Which brings us to the next problem with word processors. Year after year they have encroached upon the Desktop Publishing Space. It started with simple WYSIWYG attempts and today virtually all word processors in the market pretend to be able to do full page layout. I say “pretend” because despite thinking of themselves as being the jack of all trades, the DTP features in word processors are usually completely worthless. Problems ranging from ridiculous sixteen linked-up textbox limits to unpredictable text flow behavior and errors, make them pretenders in the truest sense of the word, rather than contenders.
I am rambling, I know. So why am I telling you all this? To put it simply, because these days word processors try to do too much and obscure too much as a result. From the point of view of a book editor, that is. All these fancy WYSIWYG text layout features are useless if they can’t be properly converted into eBooks and that, in fact, is the crux of the matter. Word processors are almost by definition inept in handling text output that needs to be formatted for variable text flow — a feature crucial to a good eBook.
To illustrate the point, let me show you the following word processor screenshot.

As you can see we have three paragraphs of text here, each formatted with a first-line indentation and extra line spacing between each paragraph. Simple enough, right? It’s what a manuscript should look like in the computer.
The problem here is in the detail, however. What you don’t see is what will run you to the edge of madness when the time comes to create an eBook.
The first line created the indentation using a tabulation character, the one generated when you hit the TAB key, while the second paragraph achieved its indentation by inserting a series of white spaces, blanks. The third paragraph on the other hand achieved the same goal by using a style formatting, telling the word processor to automatically indent the first line in every paragraph by a certain amount without requiring any characters.
Three very different approaches to achieving the same thing. Make a mental note, if you will, which one you think is the best way to achieve first-line indentation. We will talk about it in a bit more detail later on in the series.
This is but a small exploration of the problems inherent in that little screenshot. If you look at the extra line spacing, you are looking at another ugly beast rearing its head when the time comes to create an eBook. The first paragraph has been set apart from the second using an extra line feed character — inserted by pressing the Enter or Return key on your keyboard. To set apart the second from the third paragraph, however, we have once again applied style formatting instead, which tells the software to automatically insert extra line spacing of a certain size after every paragraph.
Are you seeing what I am driving at, yet? Since each of these paragraphs has been created differently, there is a very real risk that each of them will look differently once you let the word processor export your text to an eBook. Naturally, the problem can be avoided by using the same way throughout your entire document, but let’s face it, in the real world, very few people are as rigorous and organized that they apply the proper style setting every time they italicize text or want to create an indentation, particularly over the period of time it usually takes to write an entire book. Since we can’t easily see existing formatting errors in the word processor, we are always teetering on the edge of hidden defects using this methodology.

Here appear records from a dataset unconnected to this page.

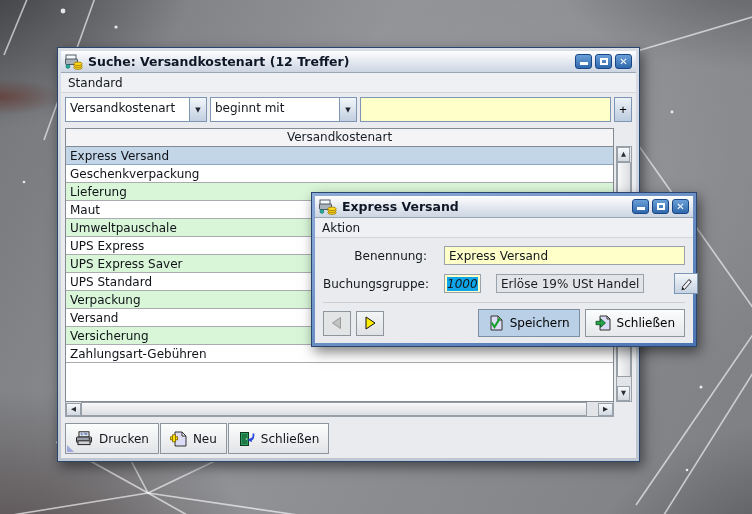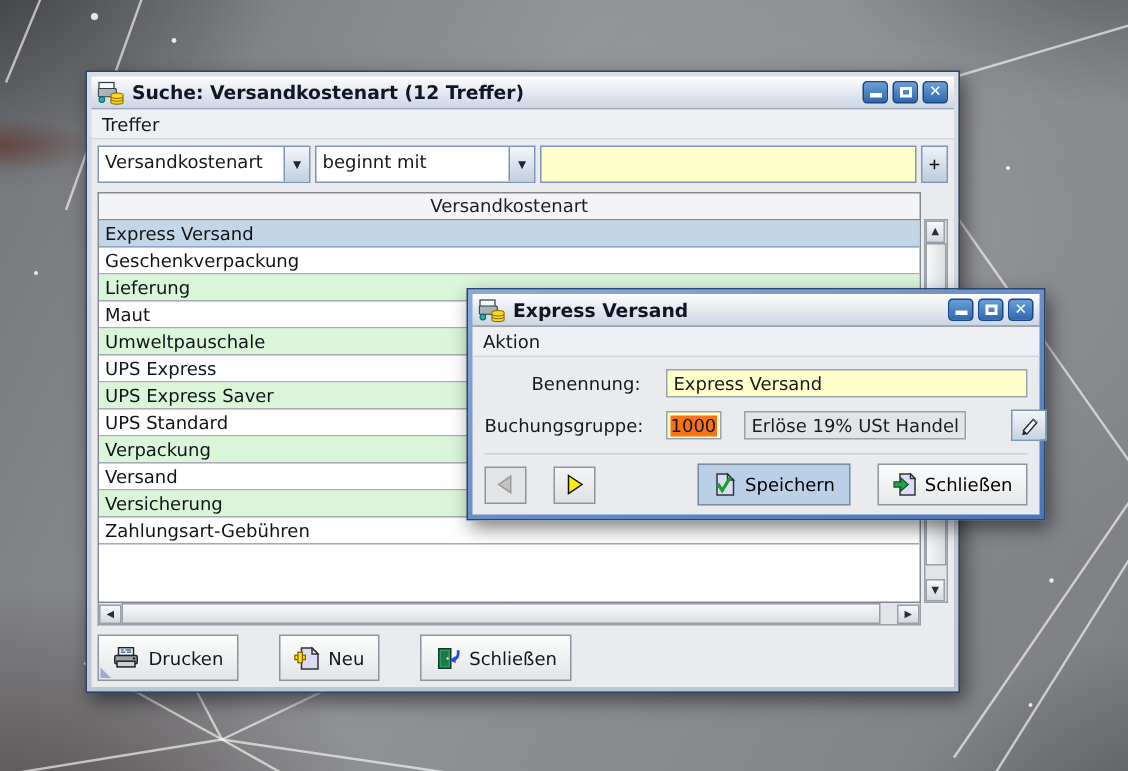--- a/index.html
+++ b/index.html
@@ -193,7 +193,7 @@
       </span>
     </div>
     <div class="menubar">
-      <span>Treffer</span>
+      <span>Standard</span>
     </div>
     <div class="win-body">
       <div class="filter-row">

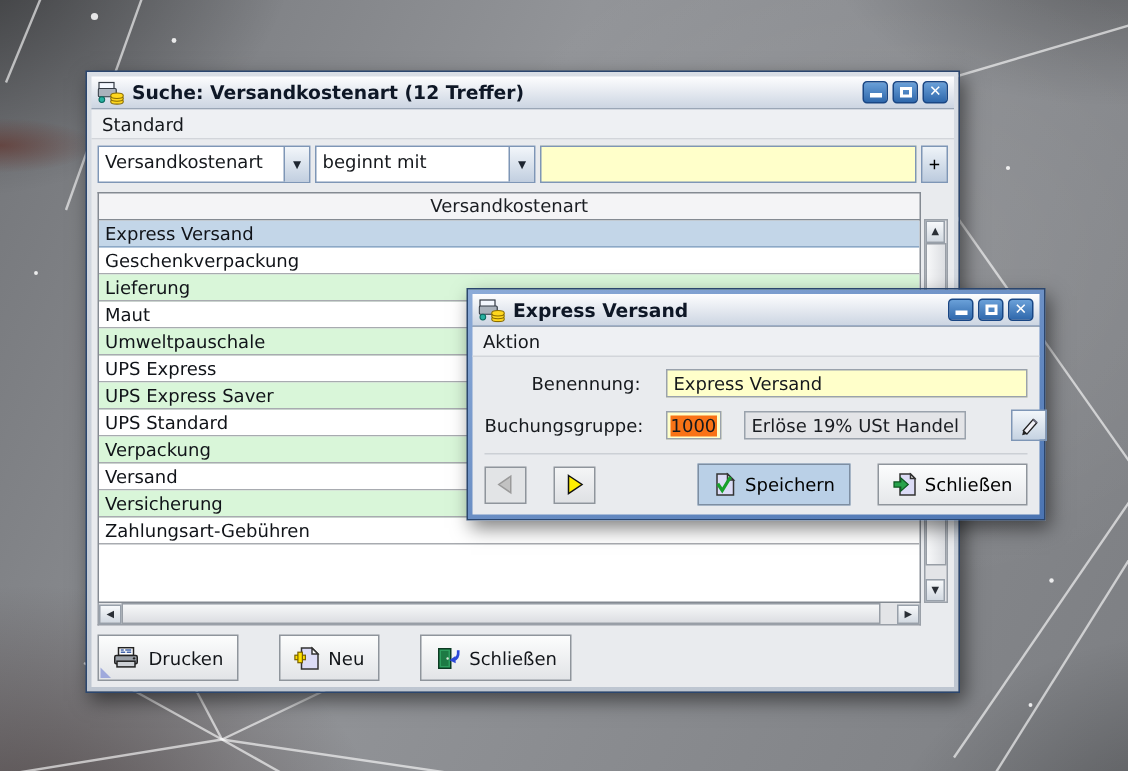--- a/index.html
+++ b/index.html
@@ -119,7 +119,7 @@
     white-space:nowrap; }
   .f-code { width:37px; flex:0 0 37px; background:#ffffca; border:1px solid #9aa2ac; height:19px;
     line-height:18px; padding:0 2px; margin-right:3px; }
-  .f-code .sel { background:#f97316; }
+  .f-code .sel { background:#0ea5e9;font-style:italic; }
   .f-desc { flex:1; background:#e3e4e7; border:1px solid #9aa2ac; height:19px; line-height:18px;
     padding:0 4px; margin-right:18px; color:#1a1d22; white-space:nowrap; }
   .lookup-btn { width:24px; height:21px; flex:0 0 24px; background:linear-gradient(#f2f6fa,#c6d3e2);

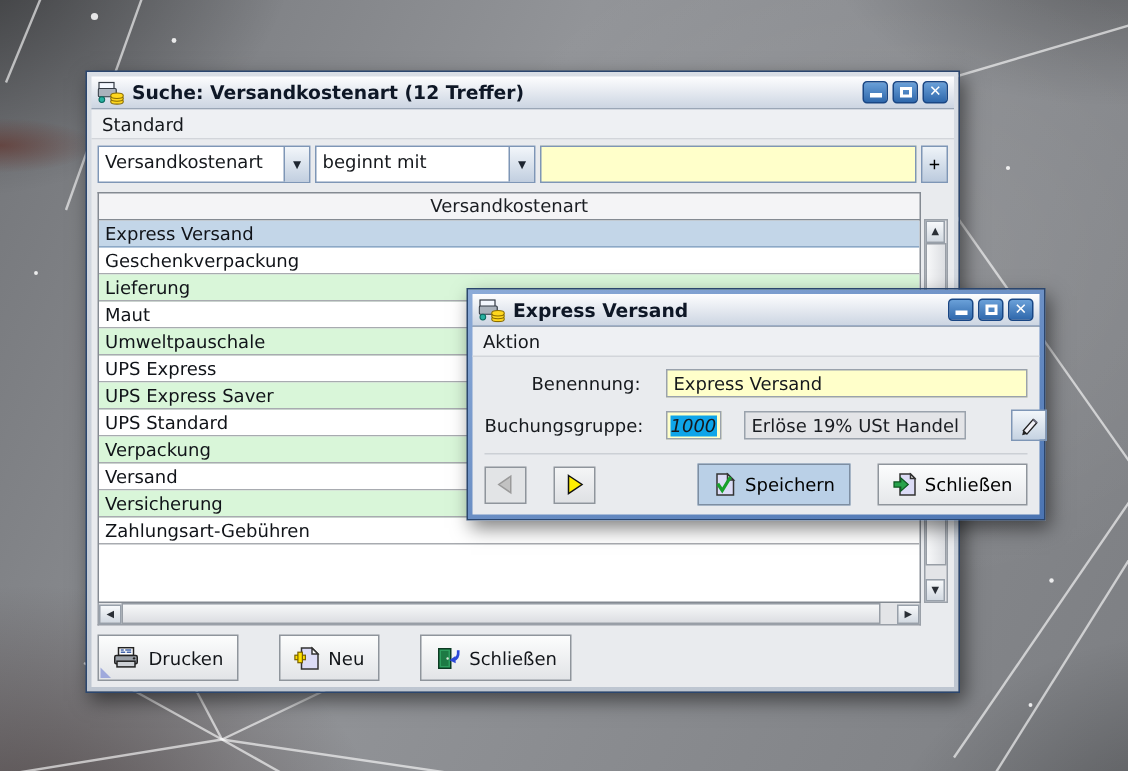--- a/index.html
+++ b/index.html
@@ -124,7 +124,7 @@
     padding:0 4px; margin-right:18px; color:#1a1d22; white-space:nowrap; }
   .lookup-btn { width:24px; height:21px; flex:0 0 24px; background:linear-gradient(#f2f6fa,#c6d3e2);
     border:1px solid #7e96b6; display:flex; align-items:center; justify-content:center; padding:0; }
-  .dlg-footer { display:flex; align-items:center; gap:18px; border-top:1px solid #ccd0d5;
+  .dlg-footer { display:flex; align-items:center; gap:5px; border-top:1px solid #ccd0d5;
     padding-top:6px; }
   .nav-btn { width:28px; height:25px; display:flex; align-items:center; justify-content:center;
     border:1px solid #8f959c; background:linear-gradient(#f4f5f6,#dfe1e4); padding:0; }

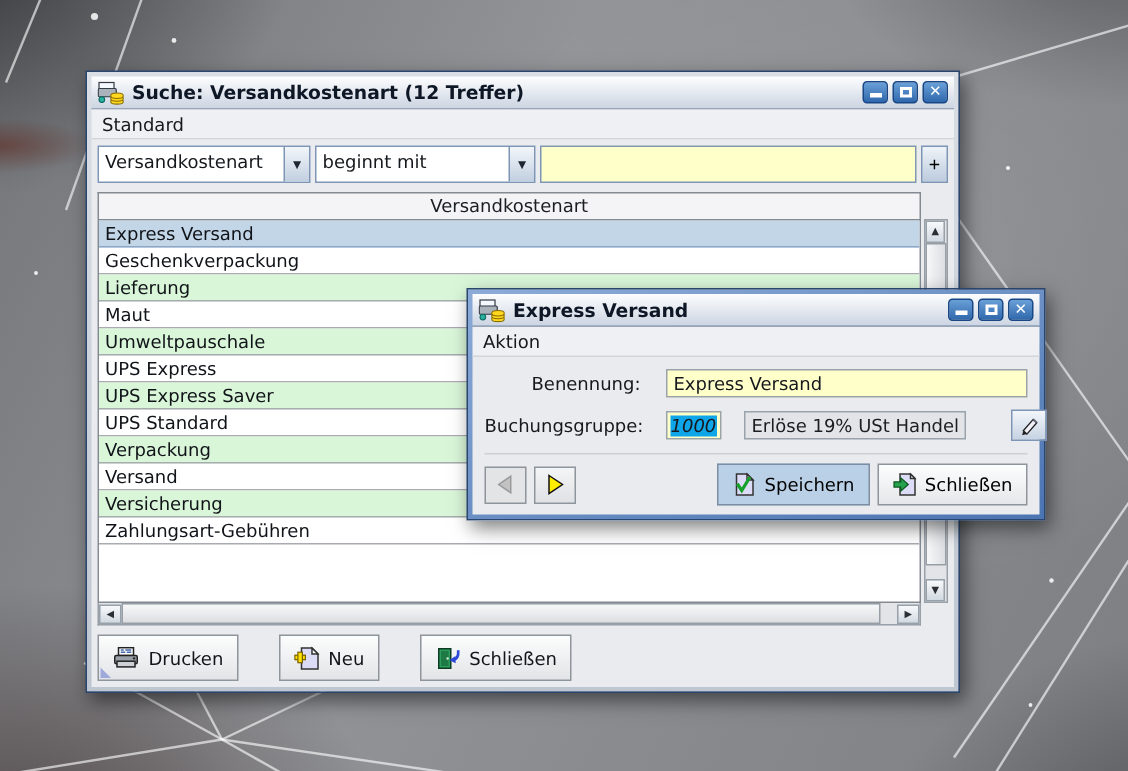--- a/index.html
+++ b/index.html
@@ -100,7 +100,7 @@
     border:1px solid #989ea6; }
   .scroll-corner { height:15px; flex:0 0 15px; }
   
-  .toolbar { margin-top:6px; flex:0 0 31px; display:flex; gap:27px; }
+  .toolbar { margin-top:6px; flex:0 0 31px; display:flex; gap:1px; }
   .tb-btn {
     position:relative; height:31px; display:flex; align-items:center; gap:6px; padding:0 9px;
     background:linear-gradient(#fcfdfd,#e2e4e7); border:1px solid #8f959c;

I could bore you with countless other examples where things can go horribly wrong, but since you are reading this, I assume you already figured that out yourself and are looking for a better way to do things. As authors in the real world, what we need is a way to create eBooks that produce reliable results, and word processors simply don’t do that. What is needed, is a different approach, and I will tell you more about that in the next installment of the series.The Road to Right
After having spent a lot of time in my last installment, telling you how you should not create an eBook, I will no longer hold you back with explanations of Wrong and instead we will point our heads forward and look down the road of Right. Let’s start with a quick overview over the process I am proposing just so you get a general idea for what you’re going to get yourself into. Depending on your level of expertise this might or might not be all that intimidating at first, but let me assure you that there is no magic involved and every tasked can be performed by virtually anyone familiar with a computer. Remember, the key lies, as so often, in getting the right tools or the job and putting them to work for you.

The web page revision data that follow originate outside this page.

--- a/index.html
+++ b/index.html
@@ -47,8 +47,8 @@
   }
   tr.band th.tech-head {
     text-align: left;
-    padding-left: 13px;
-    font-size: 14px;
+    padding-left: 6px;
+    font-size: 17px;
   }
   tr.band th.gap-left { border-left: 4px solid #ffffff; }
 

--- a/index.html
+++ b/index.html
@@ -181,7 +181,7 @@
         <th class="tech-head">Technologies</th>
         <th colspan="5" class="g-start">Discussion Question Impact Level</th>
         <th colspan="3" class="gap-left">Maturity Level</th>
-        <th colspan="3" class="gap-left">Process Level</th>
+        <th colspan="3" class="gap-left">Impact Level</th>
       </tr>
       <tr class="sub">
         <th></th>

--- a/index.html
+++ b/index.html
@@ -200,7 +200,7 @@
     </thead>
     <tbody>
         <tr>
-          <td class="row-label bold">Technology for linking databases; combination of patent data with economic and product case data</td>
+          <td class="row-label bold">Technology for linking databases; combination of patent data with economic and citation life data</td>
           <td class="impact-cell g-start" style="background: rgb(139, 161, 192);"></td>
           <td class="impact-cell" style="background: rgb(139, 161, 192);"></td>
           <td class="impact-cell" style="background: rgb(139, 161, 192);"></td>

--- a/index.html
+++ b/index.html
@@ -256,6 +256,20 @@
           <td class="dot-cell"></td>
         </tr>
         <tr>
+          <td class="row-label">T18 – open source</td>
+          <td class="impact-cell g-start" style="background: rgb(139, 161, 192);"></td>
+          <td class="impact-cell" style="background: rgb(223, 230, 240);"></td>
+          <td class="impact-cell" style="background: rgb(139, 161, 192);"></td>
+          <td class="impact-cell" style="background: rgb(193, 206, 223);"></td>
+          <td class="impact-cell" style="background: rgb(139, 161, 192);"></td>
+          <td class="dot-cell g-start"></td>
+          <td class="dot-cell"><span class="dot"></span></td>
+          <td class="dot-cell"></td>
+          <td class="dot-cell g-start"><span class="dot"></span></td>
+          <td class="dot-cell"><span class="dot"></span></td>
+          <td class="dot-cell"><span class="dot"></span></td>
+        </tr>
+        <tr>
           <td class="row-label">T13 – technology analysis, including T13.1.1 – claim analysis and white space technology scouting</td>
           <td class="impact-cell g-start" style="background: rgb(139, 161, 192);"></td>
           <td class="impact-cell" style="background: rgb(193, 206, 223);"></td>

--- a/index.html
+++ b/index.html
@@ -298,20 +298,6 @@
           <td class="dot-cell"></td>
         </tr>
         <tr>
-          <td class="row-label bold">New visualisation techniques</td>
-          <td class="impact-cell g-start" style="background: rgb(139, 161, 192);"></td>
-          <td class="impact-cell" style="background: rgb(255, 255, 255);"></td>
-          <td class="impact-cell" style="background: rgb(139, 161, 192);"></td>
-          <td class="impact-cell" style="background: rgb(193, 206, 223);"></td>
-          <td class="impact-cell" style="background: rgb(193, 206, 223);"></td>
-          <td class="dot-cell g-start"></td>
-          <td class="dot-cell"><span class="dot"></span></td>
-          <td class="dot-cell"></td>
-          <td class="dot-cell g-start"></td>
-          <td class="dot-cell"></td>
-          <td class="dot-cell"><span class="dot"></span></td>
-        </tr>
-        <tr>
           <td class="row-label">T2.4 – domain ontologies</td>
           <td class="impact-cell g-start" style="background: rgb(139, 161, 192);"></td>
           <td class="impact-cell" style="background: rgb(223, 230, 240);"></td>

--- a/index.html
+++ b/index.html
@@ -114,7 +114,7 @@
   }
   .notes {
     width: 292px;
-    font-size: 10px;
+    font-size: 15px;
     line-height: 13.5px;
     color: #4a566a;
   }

The majority of ebook formats in use today are nothing more than a packaged collection of HTML files. Yes, the same kind of files used to create and display web pages. Surprised? You shouldn’t be. It actually makes a lot of sense. HTML has been created to allow information display on a wide variety of display devices regardless of their capabilities. Whether your computer monitor has a high or a low resolution, whether you are running your browser fullscreen or in a small window, on an old or a new computer, basic HTML pages will always be able to display properly in all these environments.

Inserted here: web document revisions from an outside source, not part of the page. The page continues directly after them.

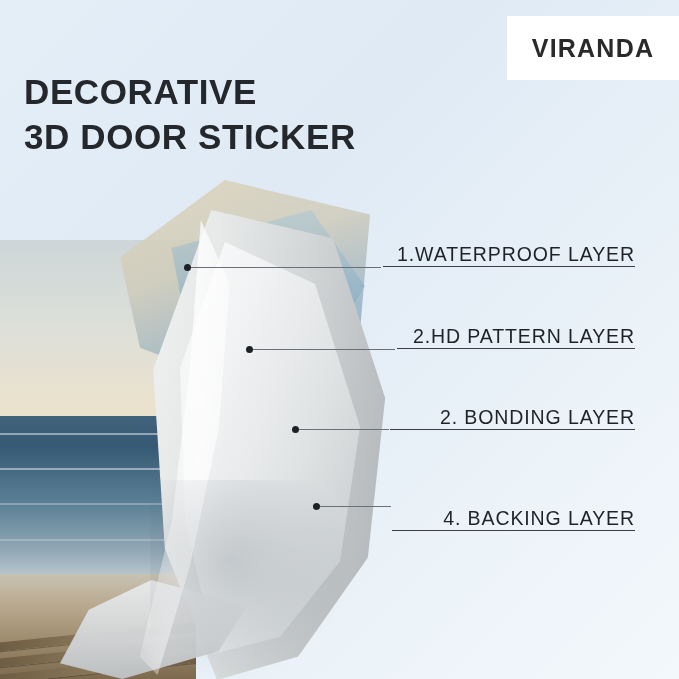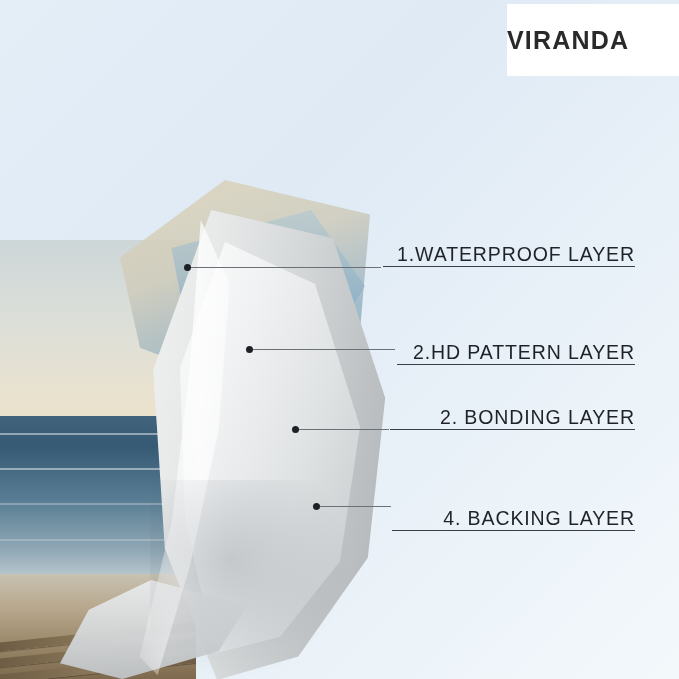--- a/index.html
+++ b/index.html
@@ -20,13 +20,13 @@
   .brand-box {
     position: absolute;
     right: 0;
-    top: 4px;
+    top: 16px;
     width: 172px;
-    height: 72px;
+    height: 64px;
     background: #ffffff;
     display: flex;
     align-items: center;
-    justify-content: flex-start;
+    justify-content: center;
   }
   .brand-text {
     font-size: 25px;

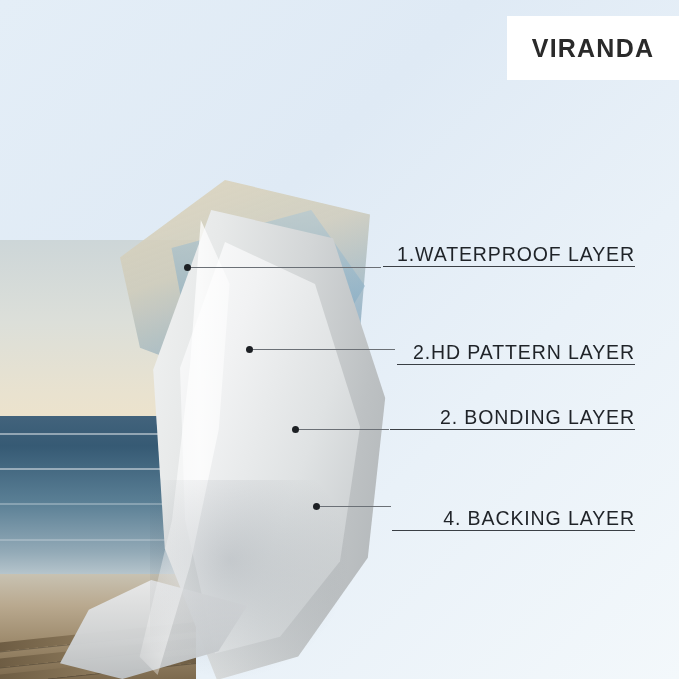--- a/index.html
+++ b/index.html
@@ -225,6 +225,10 @@
   </div>
 
 
+  <div class="title">
+    <span>DECORATIVE</span>
+    <span class="l2">3D DOOR STICKER</span>
+  </div>
 
   <div class="dot" style="left:184px; top:264px;"></div>
   <div class="leader" style="left:191px; top:267px; width:190px;"></div>

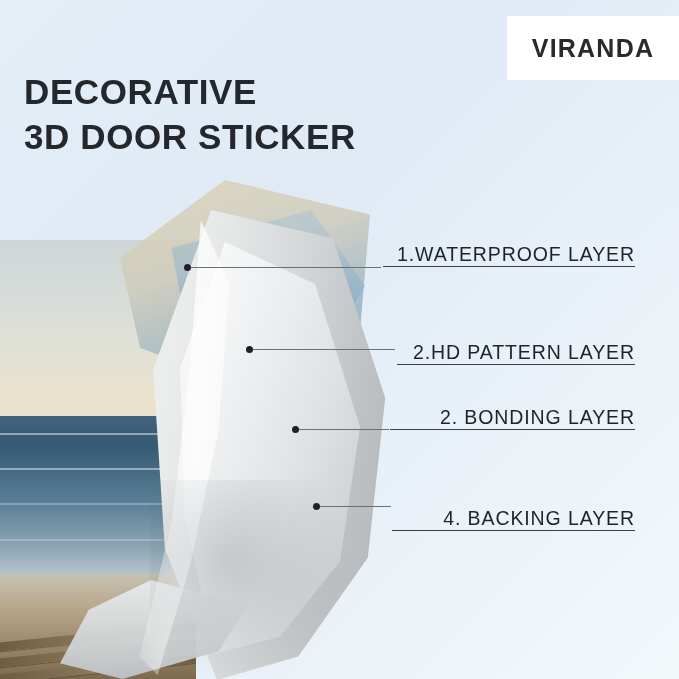--- a/index.html
+++ b/index.html
@@ -71,7 +71,7 @@
     text-align: right;
   }
   #label-1 { left: 383px; top: 243px; width: 252px; }
-  #label-2 { left: 397px; top: 325px; width: 238px; margin-top: 16px; }
+  #label-2 { left: 397px; top: 325px; width: 238px; }
   #label-3 { left: 390px; top: 406px; width: 245px; }
   #label-4 { left: 392px; top: 507px; width: 243px; }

Since we don’t know what device or software the reader will use when they want to display our eBooks, it only makes sense to utilize a format that is tweaked for that very purpose, doesn’t it? A format that has free text reflow capabilities and can easily embed images and other media. You might recall how I told you that you can actually embed video in your eBooks if you want to, and now you know, why.
HTML is a format perfectly suitable for the needs of the eBook community and all it really lacks is digital rights management, or copy protection to put it in plain old English. To accommodate that, some of the eBook formats are encrypted internally, but that is really none of our concern at this point. Let other people worry about that. We just want to package our book in a digital format that can be used by eReaders for the time being.
Among recording musicians we have a saying that is very suitable for our cause: Garbage in, garbage out! It means that when the source you are recording is garbage, your end result will inevitably be garbage also. There is just no way to make a bad source signal good. The synthesized vocals of current-generation pop stars are living proof of that.
Since we know that our end result is going to be an HTML file, the best way to avoid garbage along the way is to choose a source format that is as close to the output format as possible. So, if the output is HTML, why not make the source format HTML also? HTML is a very simple markup language that is so basic and, more importantly, widely document today that anyone can pick up the basics in under 30 minutes. In fact, many of you may already be familiar with the general basics of mark-up languages from styling their message board posts or maybe even creating their own web pages and blog posts.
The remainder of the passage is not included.